About this task
Within the records below is a range that opens at the line with "[40,103,262,211] Customize PHP" and closes at the line with "[59,496,381,898] [image] ->". Return that range word for word, both ends included, and only that range.

Material provided
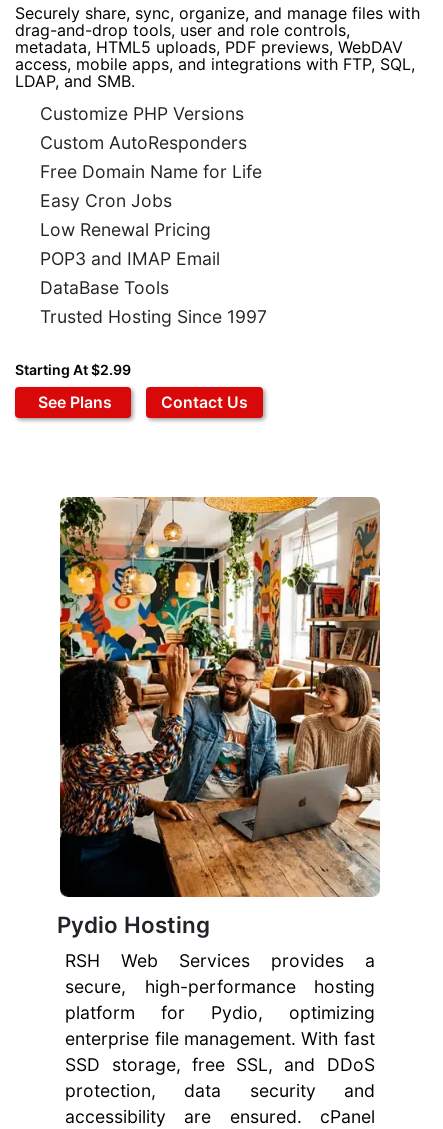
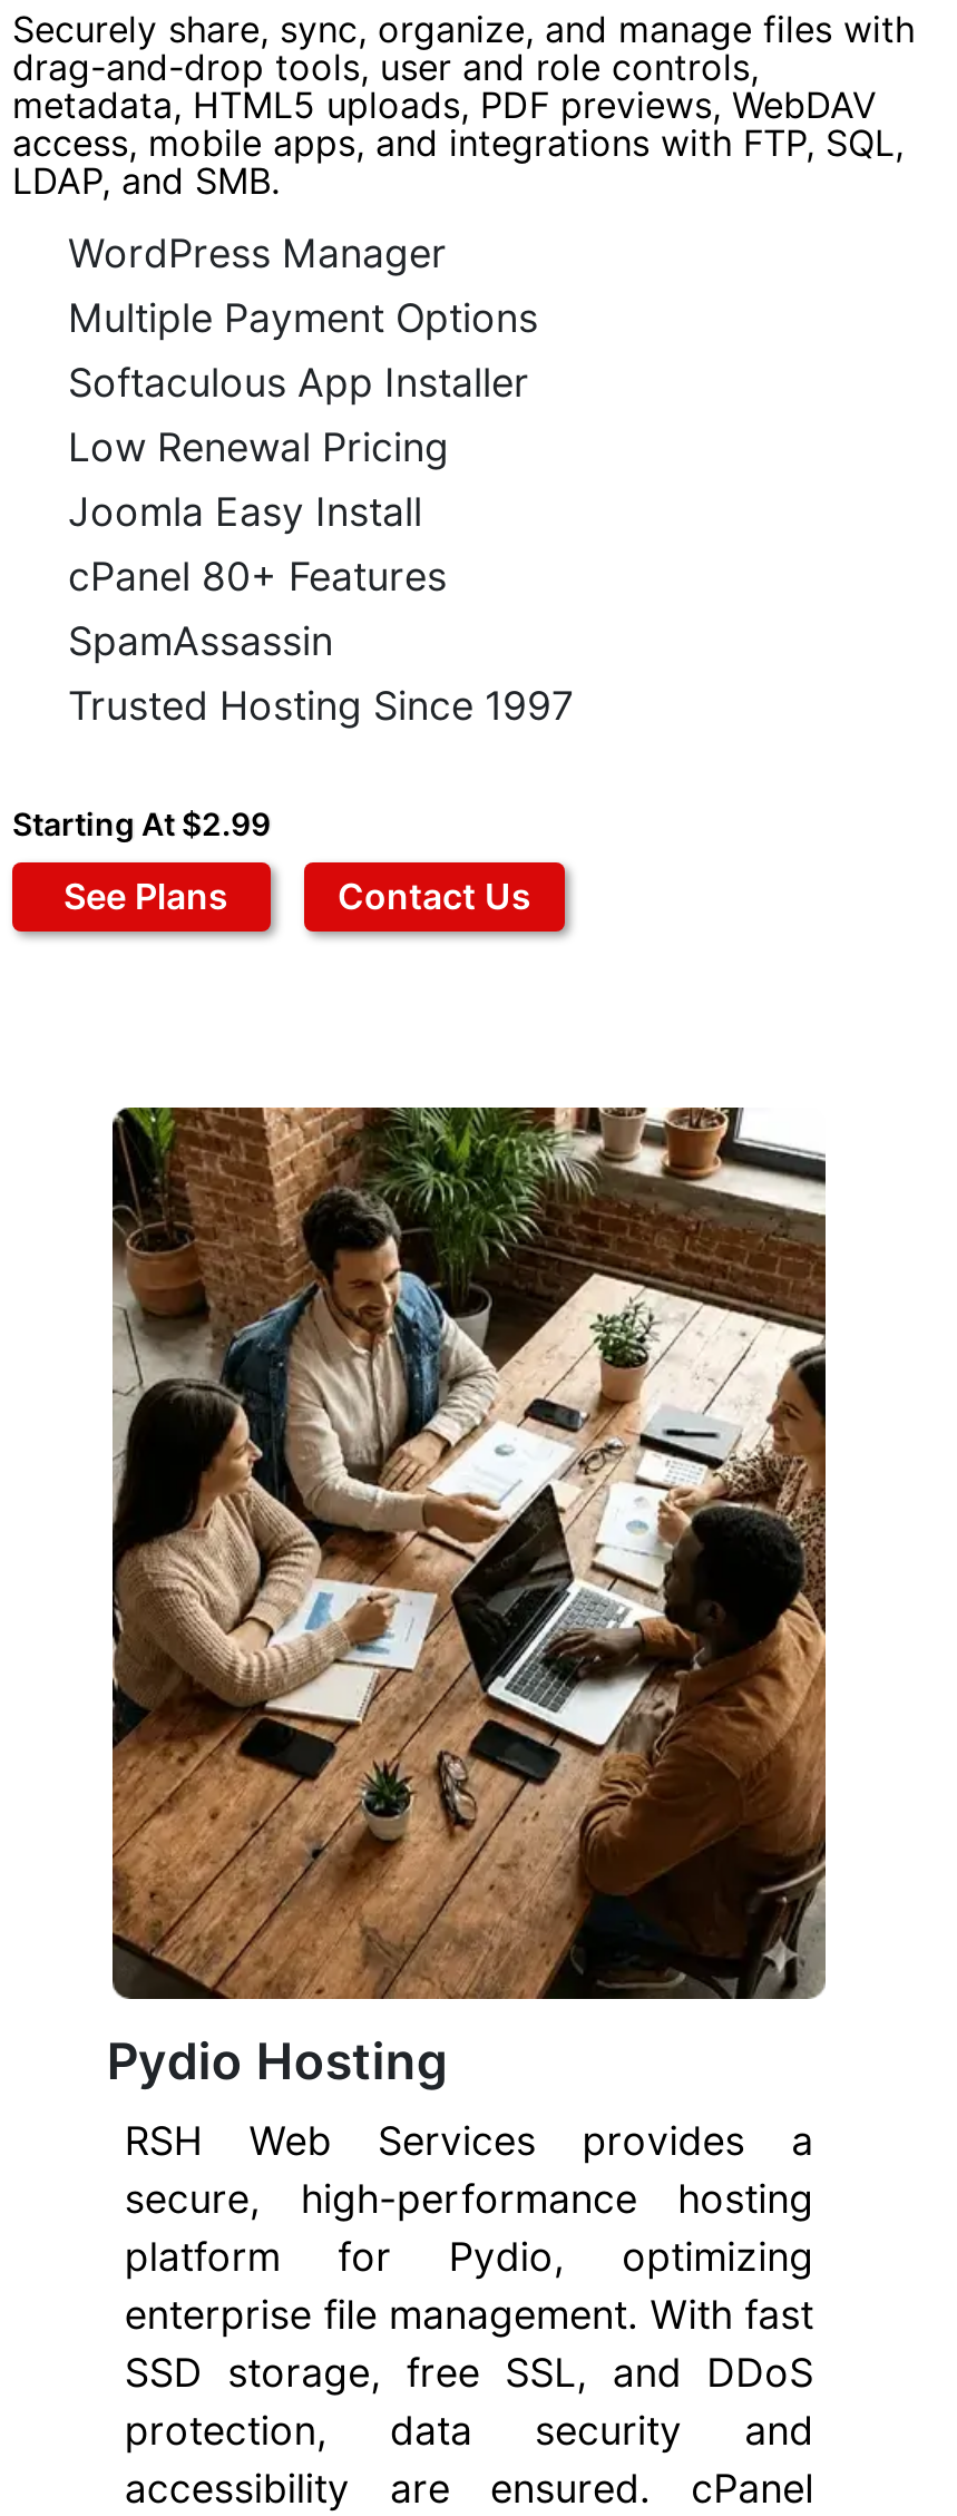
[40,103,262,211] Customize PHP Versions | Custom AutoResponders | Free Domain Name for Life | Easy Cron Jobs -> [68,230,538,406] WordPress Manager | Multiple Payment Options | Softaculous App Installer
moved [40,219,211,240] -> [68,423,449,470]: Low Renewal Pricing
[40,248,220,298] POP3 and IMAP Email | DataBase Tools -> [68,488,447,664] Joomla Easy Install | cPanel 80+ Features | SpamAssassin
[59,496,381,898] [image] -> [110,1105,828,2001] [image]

---

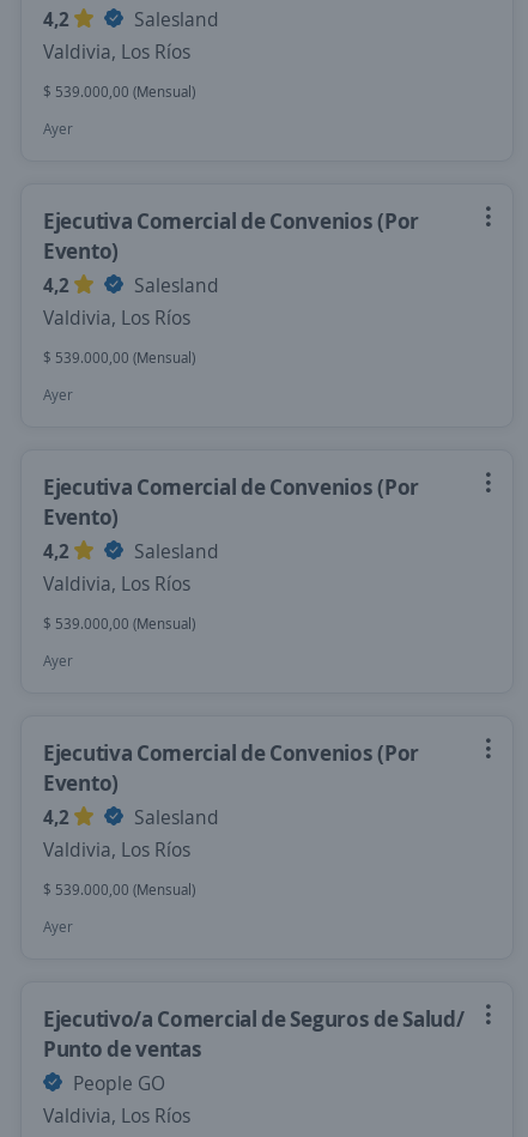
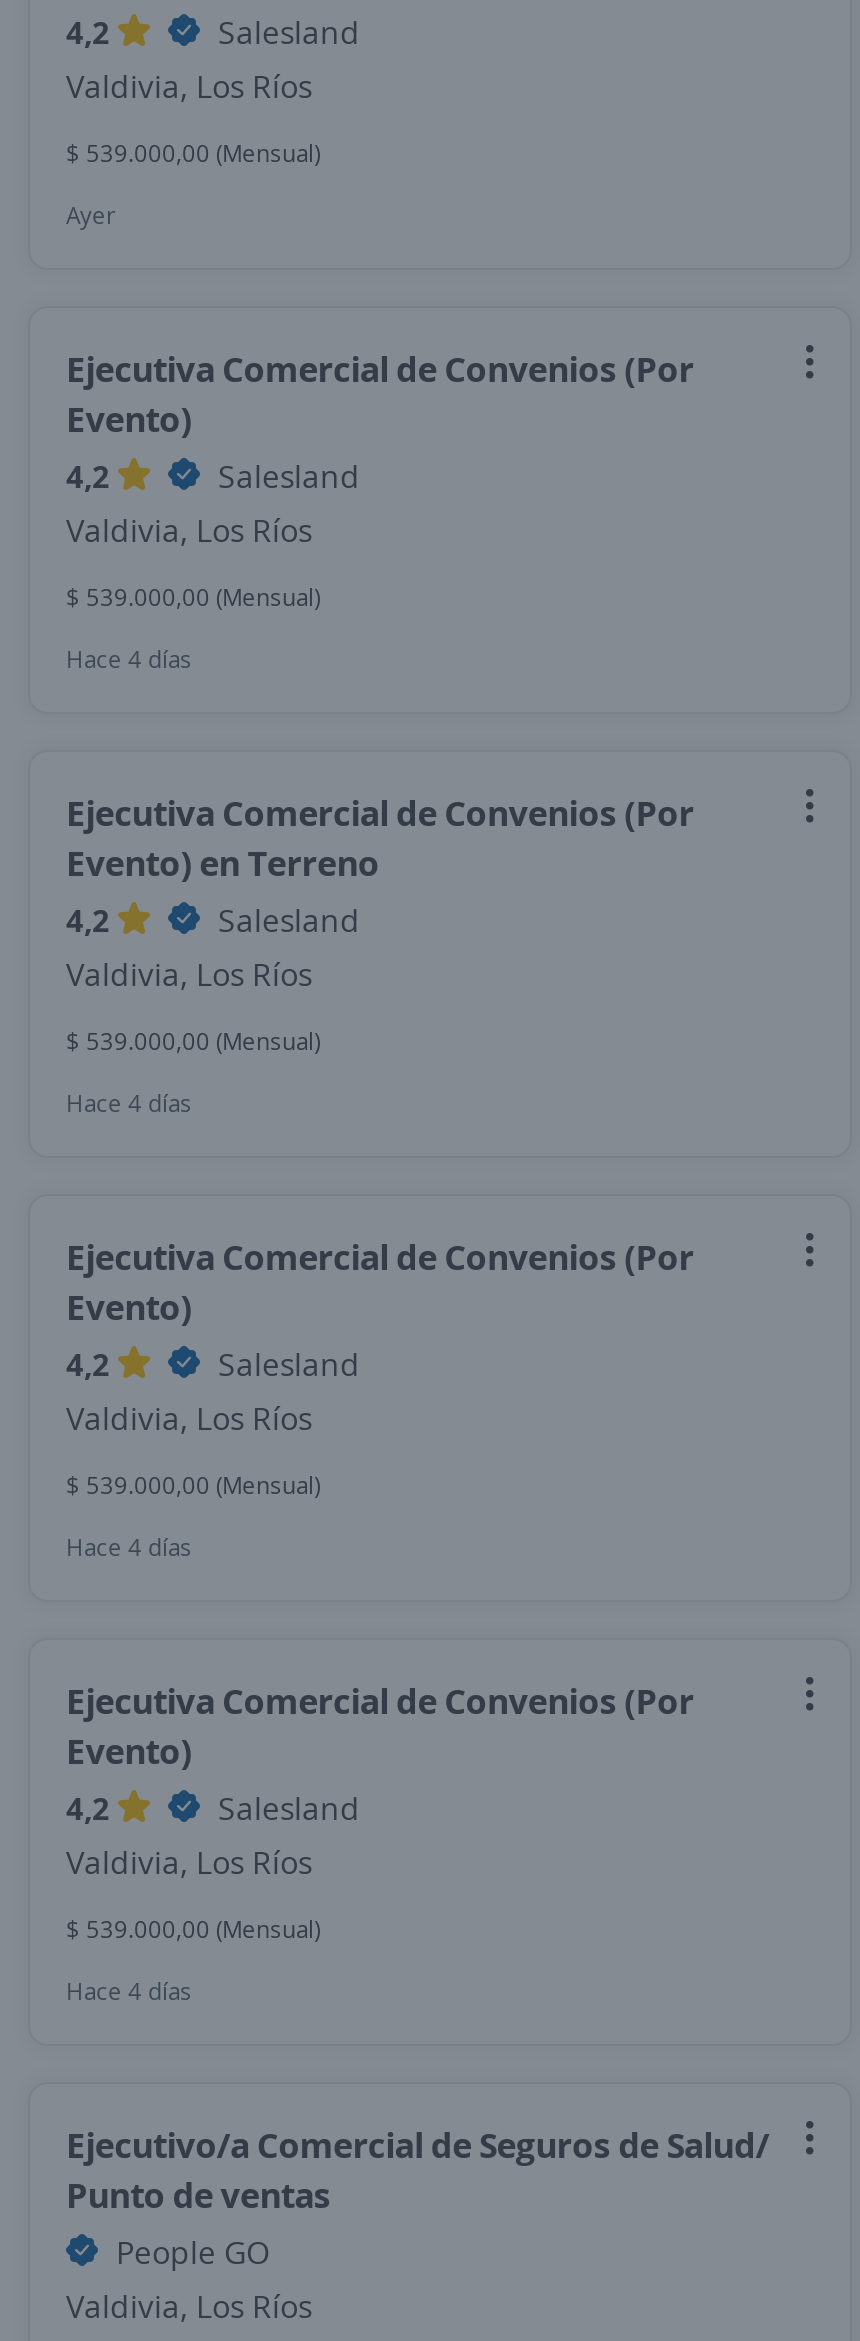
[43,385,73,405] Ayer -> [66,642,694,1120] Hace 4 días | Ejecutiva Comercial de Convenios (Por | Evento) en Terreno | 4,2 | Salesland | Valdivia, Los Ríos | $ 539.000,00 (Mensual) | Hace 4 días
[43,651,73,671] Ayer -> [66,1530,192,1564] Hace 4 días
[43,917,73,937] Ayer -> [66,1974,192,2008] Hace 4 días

Result below
[40,103,262,211] Customize PHP Versions | Custom AutoResponders | Free Domain Name for Life | Easy Cron Jobs -> [68,230,538,406] WordPress Manager | Multiple Payment Options | Softaculous App Installer
moved [40,219,211,240] -> [68,423,449,470]: Low Renewal Pricing
[40,248,220,298] POP3 and IMAP Email | DataBase Tools -> [68,488,447,664] Joomla Easy Install | cPanel 80+ Features | SpamAssassin
[59,496,381,898] [image] -> [110,1105,828,2001] [image]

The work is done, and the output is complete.